(Data items)
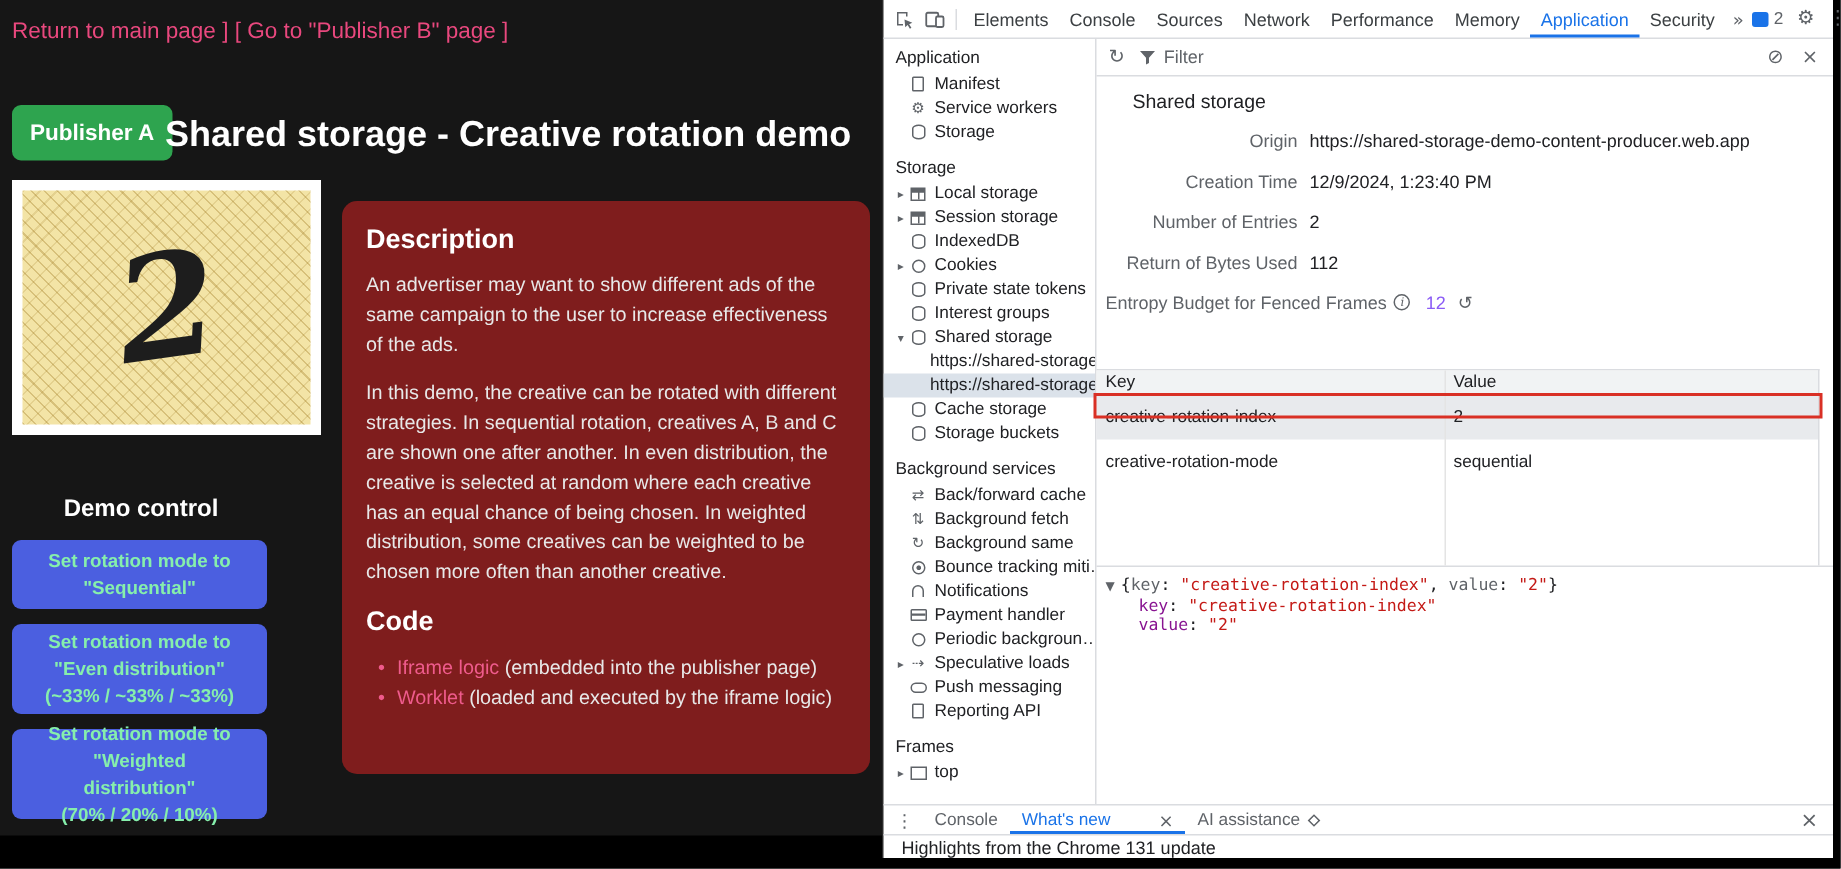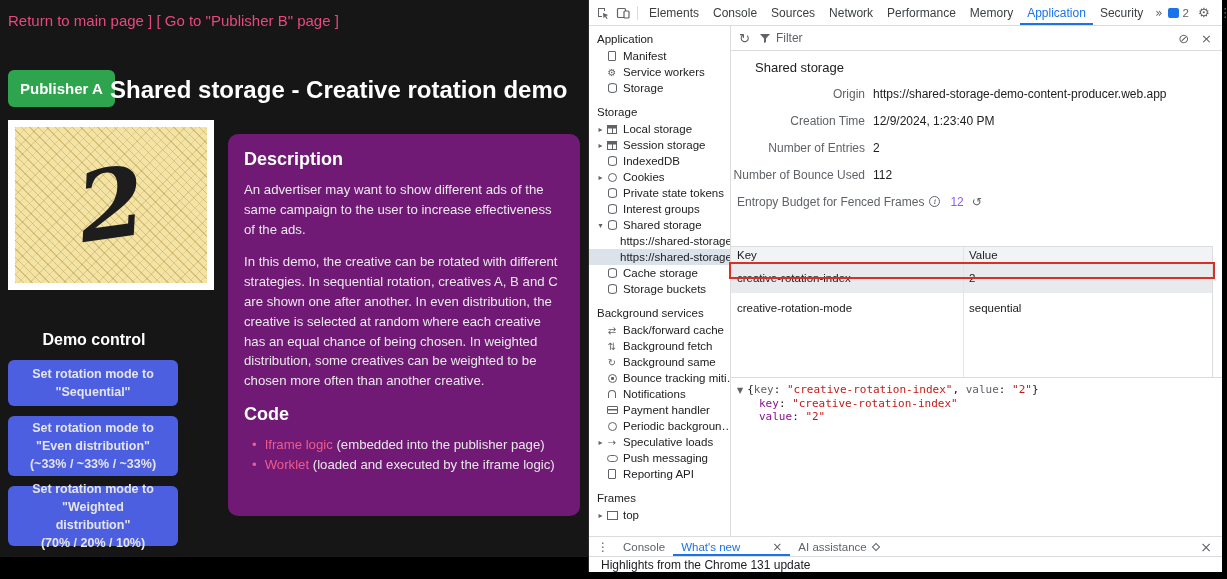"Description" .desc { background: #701a75 -> #7f1d1d }
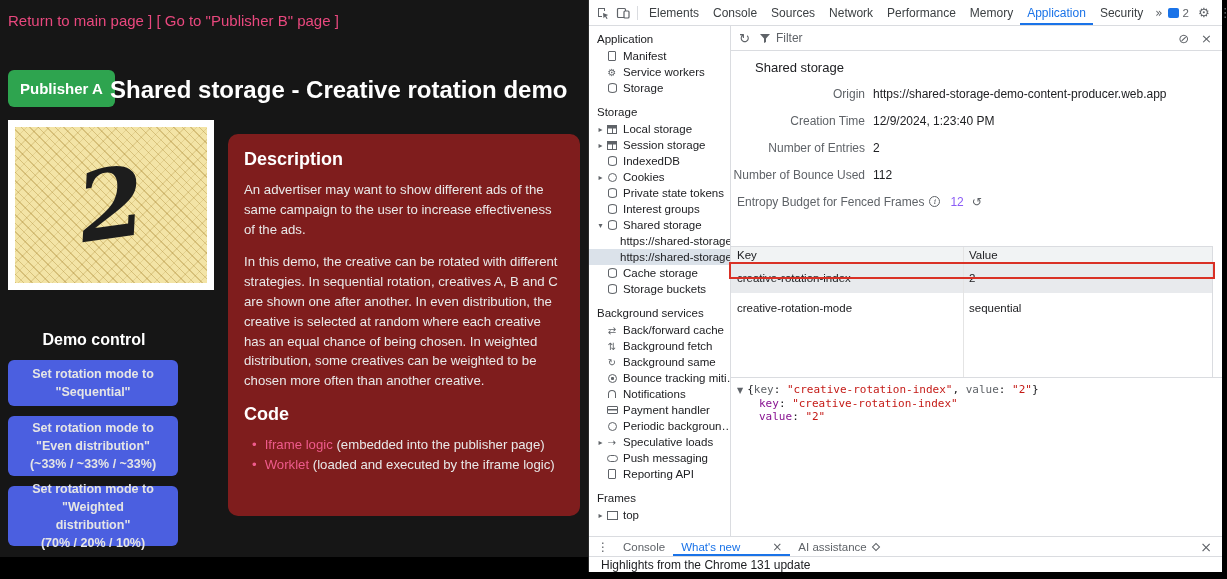"Number of Bounce Used" span.meta-label { text: Number of Bounce -> Return of Bytes }
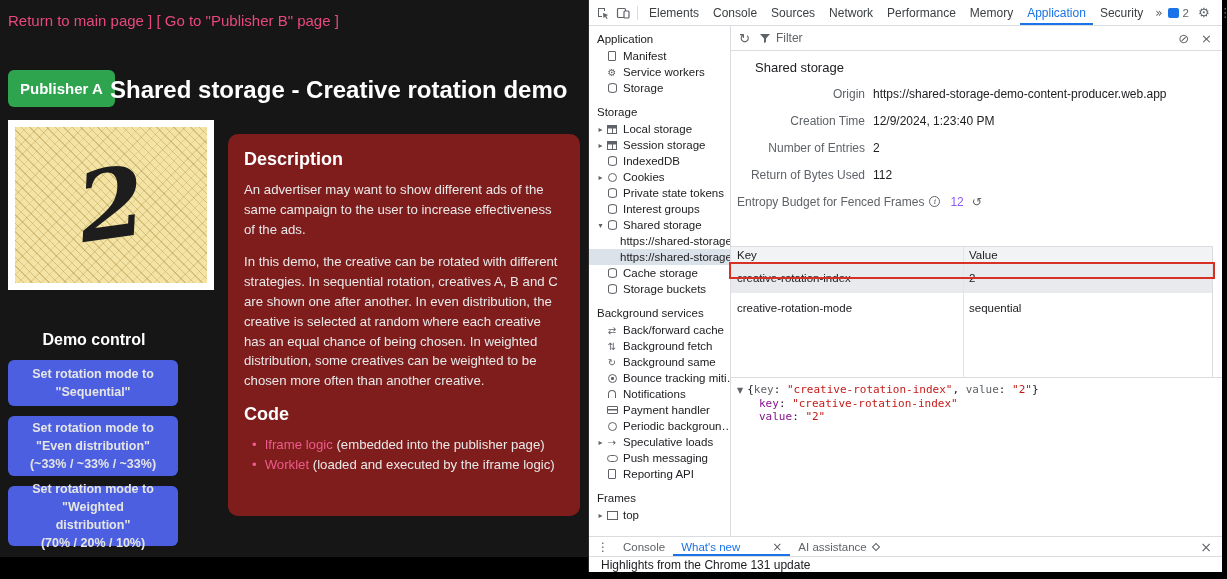"Set rotation mode to" .btn { color: #e5e5e5 -> #86efac }
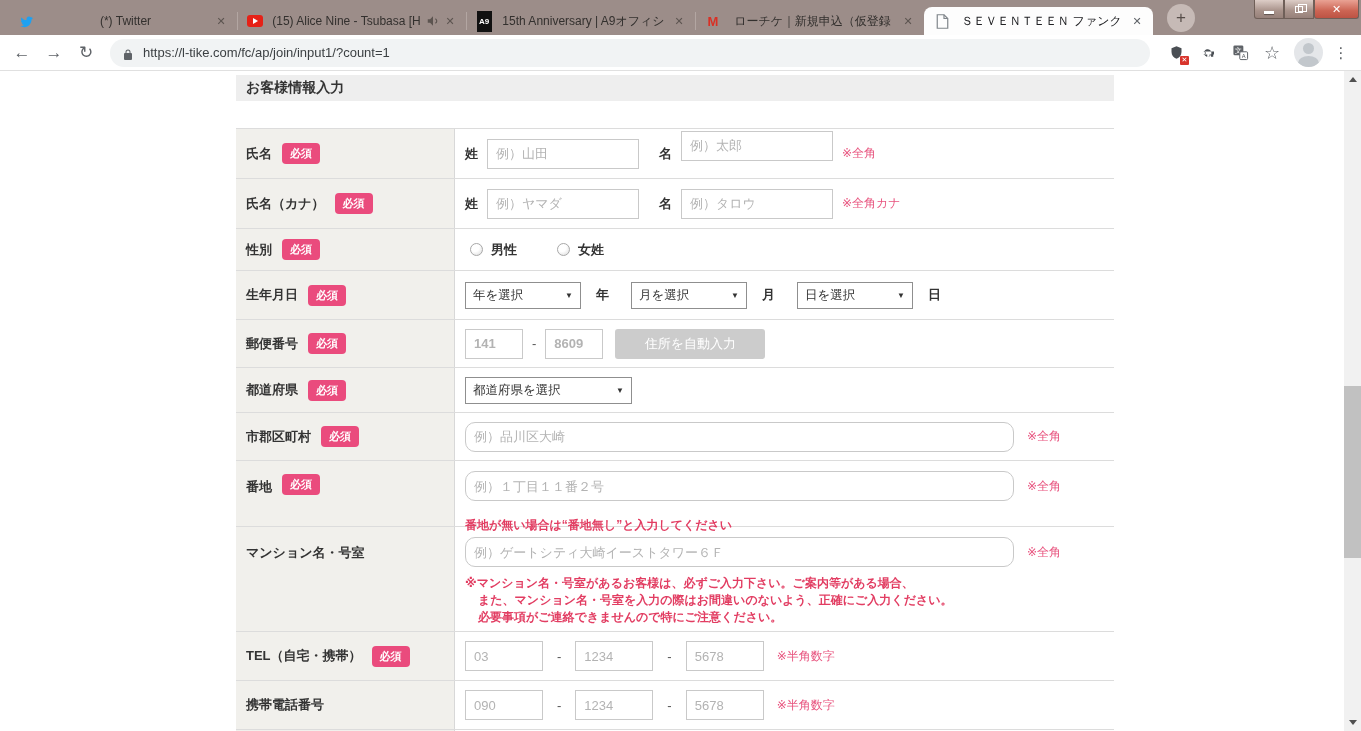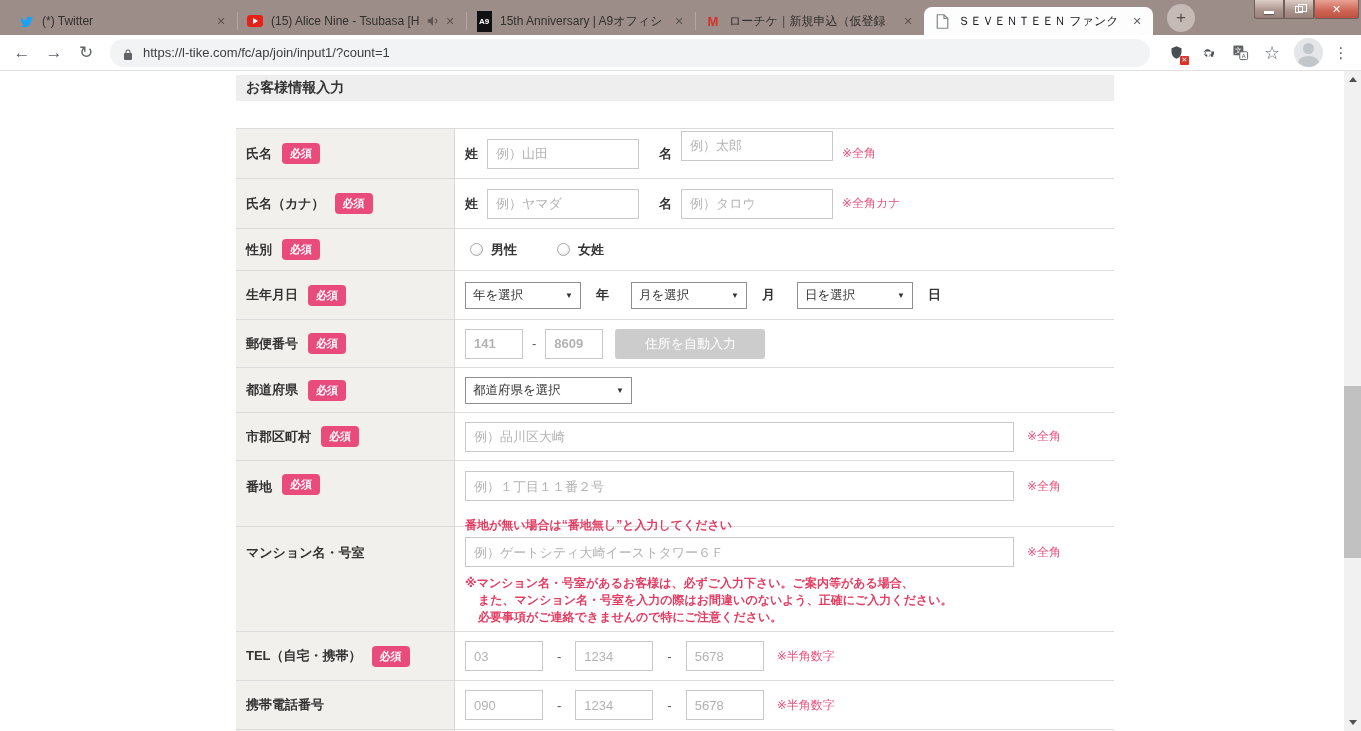"(*) Twitter" .tabs { text-align: none -> center }
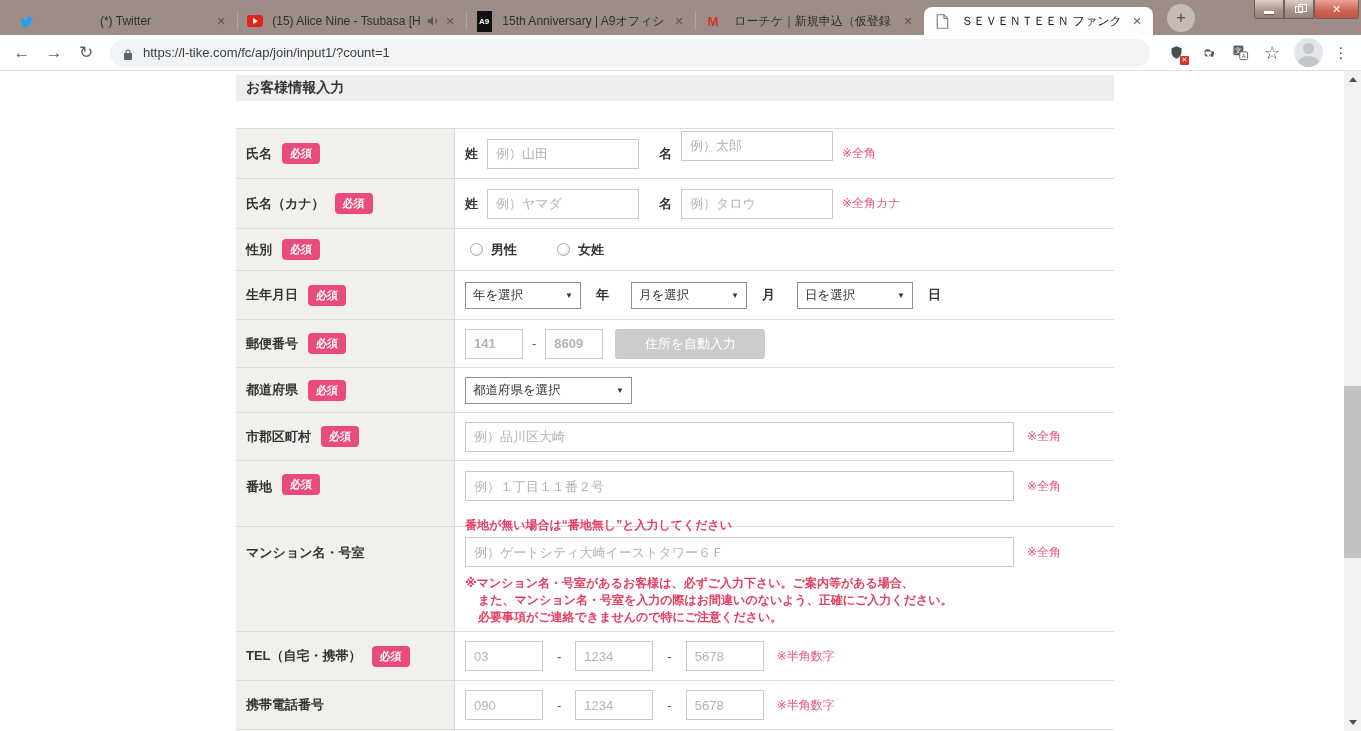"例）品川区大崎" .w-full { border-radius: none -> 10px }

■ **Directions**:
Keep every word of the records and none of the pictures when you print them again.

■ **Answer to this task**:
"Description" .desc { background: #701a75 -> #7f1d1d }
"Number of Bounce Used" span.meta-label { text: Number of Bounce -> Return of Bytes }
"Set rotation mode to" .btn { color: #e5e5e5 -> #86efac }
"(*) Twitter" .tabs { text-align: none -> center }
"例）品川区大崎" .w-full { border-radius: none -> 10px }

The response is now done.